Over a decade after firms increased voluntary disclosure of climate-related information, the SEC requested suggestions from the public regarding how it should police the information. The Commission witnessed drastic variations in the information provided to investors for making informed decisions. The SEC also identified that investors had little guidance on interpreting climate-related risks and their effects on registrants’ business and financial statements. In the absence of rules from the SEC, the voluntary disclosures created inconsistent, confusing, and unreliable methods for investors to assess risk to their portfolios. The Commission learned that eighty-five percent of investors think that “more standardization of sustainability reporting” would allow them to manage their capital more efficiently. Similarly, eighty-three percent of investors believe standardization would enhance risk management. To compound the confusion, registrants have included the voluntary climate-related disclosures in SEC-required filings. Between 2019 and 2020, thirty-one percent of Form 10-K registrants, seventy-three percent of Form 40-F registrants, and thirty-nine percent of Form 20-F registrants mentioned climate-related keywords in their filings. For illustrative purposes, maritime transportation mentions climate in ninety-four percent of its disclosures; electric services mentions climate ninety percent of the time; oil and gas mentions climate eighty-four percent of the time; and steel manufacturing, eighty-two percent. Despite the prevalence of voluntary environmental disclosures, no regulatory authority had been fact-checking the statements registrants were making to investors. Even with the final rules, the SEC’s exclusion of Scope 3 disclosure means that some climate-related statements will continue to go unchecked. While lack of review over information provided to investors affects investment, it unwittingly impacts contractual obligations to investors as well. For example, sustainability-linked bonds allow firms to commit to specific ESG goals in exchange for favorable interest rates from investors. Because registrants were able to communicate ESG adherence to their investors without adequate review, investors fail to receive reliable information they believe is material to their investment strategies.
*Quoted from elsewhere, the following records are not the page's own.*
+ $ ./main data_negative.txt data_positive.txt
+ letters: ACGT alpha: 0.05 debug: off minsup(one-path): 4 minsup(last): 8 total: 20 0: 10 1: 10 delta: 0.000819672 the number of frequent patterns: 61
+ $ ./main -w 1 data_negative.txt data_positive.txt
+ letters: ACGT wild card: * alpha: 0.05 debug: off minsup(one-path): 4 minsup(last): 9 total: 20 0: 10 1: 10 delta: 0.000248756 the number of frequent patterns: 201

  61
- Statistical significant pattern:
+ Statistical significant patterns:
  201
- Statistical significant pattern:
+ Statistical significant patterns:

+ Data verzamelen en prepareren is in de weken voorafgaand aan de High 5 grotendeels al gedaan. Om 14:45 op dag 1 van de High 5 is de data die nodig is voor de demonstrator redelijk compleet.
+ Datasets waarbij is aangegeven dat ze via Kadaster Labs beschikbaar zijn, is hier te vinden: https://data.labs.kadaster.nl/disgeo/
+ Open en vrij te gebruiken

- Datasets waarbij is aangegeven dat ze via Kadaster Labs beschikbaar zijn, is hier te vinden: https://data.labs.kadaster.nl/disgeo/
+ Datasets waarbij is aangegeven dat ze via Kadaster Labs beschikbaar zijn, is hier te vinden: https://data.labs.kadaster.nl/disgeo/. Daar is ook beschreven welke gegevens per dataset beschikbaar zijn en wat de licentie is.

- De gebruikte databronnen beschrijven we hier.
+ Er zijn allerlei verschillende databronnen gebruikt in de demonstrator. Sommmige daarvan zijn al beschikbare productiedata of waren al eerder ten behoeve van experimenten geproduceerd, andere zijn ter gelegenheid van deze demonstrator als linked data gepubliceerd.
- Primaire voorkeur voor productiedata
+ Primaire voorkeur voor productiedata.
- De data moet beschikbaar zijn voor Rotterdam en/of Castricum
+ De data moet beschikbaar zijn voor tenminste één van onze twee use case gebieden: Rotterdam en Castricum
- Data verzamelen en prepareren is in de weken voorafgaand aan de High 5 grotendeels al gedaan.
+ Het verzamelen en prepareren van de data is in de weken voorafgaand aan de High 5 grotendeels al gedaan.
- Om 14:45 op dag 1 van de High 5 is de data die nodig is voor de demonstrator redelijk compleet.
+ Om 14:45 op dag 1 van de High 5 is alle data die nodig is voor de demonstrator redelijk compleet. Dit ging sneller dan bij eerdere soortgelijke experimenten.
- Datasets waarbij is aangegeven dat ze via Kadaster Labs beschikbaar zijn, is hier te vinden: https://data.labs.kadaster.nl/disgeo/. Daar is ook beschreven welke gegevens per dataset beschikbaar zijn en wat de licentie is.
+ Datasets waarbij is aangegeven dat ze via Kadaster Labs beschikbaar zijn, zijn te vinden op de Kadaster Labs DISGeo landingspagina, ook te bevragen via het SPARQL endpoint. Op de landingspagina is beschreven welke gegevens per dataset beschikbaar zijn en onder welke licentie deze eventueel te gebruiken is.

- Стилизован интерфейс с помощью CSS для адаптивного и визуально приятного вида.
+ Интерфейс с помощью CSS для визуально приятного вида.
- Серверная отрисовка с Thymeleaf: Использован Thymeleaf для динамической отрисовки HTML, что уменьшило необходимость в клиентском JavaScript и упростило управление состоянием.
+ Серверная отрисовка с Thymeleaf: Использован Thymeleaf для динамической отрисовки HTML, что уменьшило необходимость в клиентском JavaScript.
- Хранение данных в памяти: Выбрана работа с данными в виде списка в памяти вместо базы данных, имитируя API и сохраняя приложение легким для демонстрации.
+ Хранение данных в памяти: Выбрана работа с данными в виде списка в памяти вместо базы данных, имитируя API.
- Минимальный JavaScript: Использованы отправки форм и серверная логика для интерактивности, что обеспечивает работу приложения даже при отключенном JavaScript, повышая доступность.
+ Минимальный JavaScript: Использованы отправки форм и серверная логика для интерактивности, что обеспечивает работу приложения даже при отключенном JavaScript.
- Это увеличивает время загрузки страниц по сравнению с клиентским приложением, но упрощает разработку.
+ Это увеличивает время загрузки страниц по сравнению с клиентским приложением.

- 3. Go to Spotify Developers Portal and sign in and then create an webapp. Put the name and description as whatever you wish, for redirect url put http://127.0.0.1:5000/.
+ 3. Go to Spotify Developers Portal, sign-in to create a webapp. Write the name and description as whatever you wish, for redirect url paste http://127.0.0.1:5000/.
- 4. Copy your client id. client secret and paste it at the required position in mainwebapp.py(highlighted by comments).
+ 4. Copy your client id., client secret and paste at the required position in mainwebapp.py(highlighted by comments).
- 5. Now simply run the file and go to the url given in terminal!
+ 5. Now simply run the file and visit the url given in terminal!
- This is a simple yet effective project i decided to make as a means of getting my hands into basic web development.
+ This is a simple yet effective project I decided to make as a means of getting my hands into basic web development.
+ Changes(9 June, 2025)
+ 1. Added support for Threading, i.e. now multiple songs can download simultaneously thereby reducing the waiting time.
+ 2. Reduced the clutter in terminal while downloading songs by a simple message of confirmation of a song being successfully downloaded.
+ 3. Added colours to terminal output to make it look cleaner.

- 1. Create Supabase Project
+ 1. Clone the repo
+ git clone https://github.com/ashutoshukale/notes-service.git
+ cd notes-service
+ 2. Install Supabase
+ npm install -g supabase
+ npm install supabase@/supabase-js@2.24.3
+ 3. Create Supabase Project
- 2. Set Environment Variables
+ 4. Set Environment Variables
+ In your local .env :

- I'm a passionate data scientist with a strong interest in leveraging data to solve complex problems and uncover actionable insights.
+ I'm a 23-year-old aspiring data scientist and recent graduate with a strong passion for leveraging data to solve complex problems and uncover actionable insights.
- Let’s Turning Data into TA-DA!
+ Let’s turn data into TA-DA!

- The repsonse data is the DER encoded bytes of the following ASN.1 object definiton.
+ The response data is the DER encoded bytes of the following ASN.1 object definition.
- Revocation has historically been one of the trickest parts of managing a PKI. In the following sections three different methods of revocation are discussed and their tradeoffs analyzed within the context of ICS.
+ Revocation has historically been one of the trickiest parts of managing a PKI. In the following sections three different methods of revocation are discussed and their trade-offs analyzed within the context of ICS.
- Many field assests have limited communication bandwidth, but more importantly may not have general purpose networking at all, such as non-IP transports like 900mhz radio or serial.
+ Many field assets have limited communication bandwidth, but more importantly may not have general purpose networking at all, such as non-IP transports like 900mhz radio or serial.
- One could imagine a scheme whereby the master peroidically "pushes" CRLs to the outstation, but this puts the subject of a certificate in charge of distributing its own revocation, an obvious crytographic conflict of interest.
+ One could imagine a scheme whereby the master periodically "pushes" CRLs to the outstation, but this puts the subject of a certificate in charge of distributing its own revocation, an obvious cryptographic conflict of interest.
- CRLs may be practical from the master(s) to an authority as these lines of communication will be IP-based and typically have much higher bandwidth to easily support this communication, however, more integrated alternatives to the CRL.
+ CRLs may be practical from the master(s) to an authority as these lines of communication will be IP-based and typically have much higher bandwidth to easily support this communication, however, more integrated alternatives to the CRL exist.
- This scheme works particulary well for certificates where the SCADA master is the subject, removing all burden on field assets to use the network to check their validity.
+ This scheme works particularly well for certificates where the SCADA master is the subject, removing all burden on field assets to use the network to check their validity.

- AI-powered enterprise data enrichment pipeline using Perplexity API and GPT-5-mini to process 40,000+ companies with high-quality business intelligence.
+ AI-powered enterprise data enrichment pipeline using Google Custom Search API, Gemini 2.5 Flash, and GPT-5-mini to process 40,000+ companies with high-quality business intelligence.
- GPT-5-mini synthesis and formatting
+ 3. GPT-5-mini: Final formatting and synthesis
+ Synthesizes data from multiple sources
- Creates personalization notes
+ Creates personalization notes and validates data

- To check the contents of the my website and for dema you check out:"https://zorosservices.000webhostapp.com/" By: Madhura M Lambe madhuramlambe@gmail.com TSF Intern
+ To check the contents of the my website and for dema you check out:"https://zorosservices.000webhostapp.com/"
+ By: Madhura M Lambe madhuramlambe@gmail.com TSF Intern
III. The SEC’s Climate-Related Disclosure Framework
The SEC’s final climate-related disclosure framework requires domestic and foreign registrants to disclose specific climate-related information in registration statements and periodic filings for the purpose of enhancing and standardizing disclosures for investors. The scope of information affected applies to climate-related risks that could “reasonably likely” have a material impact on business, operations, or financial status. The disclosure requirements can be broken down into three general categories: (1) governance and risk-related disclosures; (2) accounting-related disclosures; and (3) greenhouse gas disclosures. These three categories are accompanied by additional guidelines for registrants who have developed transition plans, utilized scenario analyses, or those registrants with climate-related targets. Transition plans are strategies to “manage a material transition risk,” such as metrics or goals that the firm has used to identify and manage risks. Registrants that utilize scenario analyses and determine that a climate-related risk may have a material impact on business must disclose such scenario(s) along with any assumptions. The description must include the considerations and projections of the material financial impacts discovered. For example, if a carbon price is used for a registrant’s evaluation of climate-related risks, the internal price, including information on how it is established, must be disclosed. Because transition plans, scenario analyses, carbon prices, and targets or goals require predictions, a safe harbor exists. Specifically, the statements required by these disclosures are considered “forward-looking statements” as defined by the Private Securities Litigation Reform Act (PSLRA) and the 1933 and 1934 Acts. Under the PSLRA, courts have interpreted forward-looking statements, regardless of the presence of historical fact, as statements accompanied by cautionary language and lacking actual knowledge to the contrary. Interestingly however, the final rule explicitly excludes “historical fact” from the forward-looking statement safe harbor.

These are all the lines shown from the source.